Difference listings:
━━━━

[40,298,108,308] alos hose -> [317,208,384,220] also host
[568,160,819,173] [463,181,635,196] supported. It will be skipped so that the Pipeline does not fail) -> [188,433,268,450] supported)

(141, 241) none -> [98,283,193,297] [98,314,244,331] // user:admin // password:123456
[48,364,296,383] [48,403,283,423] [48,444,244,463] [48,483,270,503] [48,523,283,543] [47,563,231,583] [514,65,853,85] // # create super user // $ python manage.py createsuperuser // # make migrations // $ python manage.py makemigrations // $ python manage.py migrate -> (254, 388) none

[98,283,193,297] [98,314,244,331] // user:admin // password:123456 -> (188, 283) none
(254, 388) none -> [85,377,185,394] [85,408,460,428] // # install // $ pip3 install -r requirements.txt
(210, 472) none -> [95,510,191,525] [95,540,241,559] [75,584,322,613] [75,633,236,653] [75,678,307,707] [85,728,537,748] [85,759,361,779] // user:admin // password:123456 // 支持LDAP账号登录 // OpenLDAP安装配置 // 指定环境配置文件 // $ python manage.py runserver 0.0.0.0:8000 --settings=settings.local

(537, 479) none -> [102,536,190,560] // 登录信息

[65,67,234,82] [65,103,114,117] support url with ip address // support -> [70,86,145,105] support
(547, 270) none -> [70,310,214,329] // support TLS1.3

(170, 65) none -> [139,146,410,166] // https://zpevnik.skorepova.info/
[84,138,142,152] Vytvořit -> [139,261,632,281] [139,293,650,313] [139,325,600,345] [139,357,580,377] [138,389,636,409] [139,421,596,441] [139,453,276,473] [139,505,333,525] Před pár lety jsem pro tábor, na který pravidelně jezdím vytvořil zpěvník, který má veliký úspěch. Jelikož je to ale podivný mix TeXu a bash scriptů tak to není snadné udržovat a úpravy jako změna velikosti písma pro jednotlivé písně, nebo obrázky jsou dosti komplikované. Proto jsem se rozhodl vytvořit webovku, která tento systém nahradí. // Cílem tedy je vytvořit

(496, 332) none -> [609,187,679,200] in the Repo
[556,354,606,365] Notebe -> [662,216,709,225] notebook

━━━━

ASSIGNMENT: Each line from the top of the records above through the line containing "(141, 241) none" needs to be transcribed exactly, and no line after it.

REPLY:
[40,298,108,308] alos hose -> [317,208,384,220] also host
[568,160,819,173] [463,181,635,196] supported. It will be skipped so that the Pipeline does not fail) -> [188,433,268,450] supported)

(141, 241) none -> [98,283,193,297] [98,314,244,331] // user:admin // password:123456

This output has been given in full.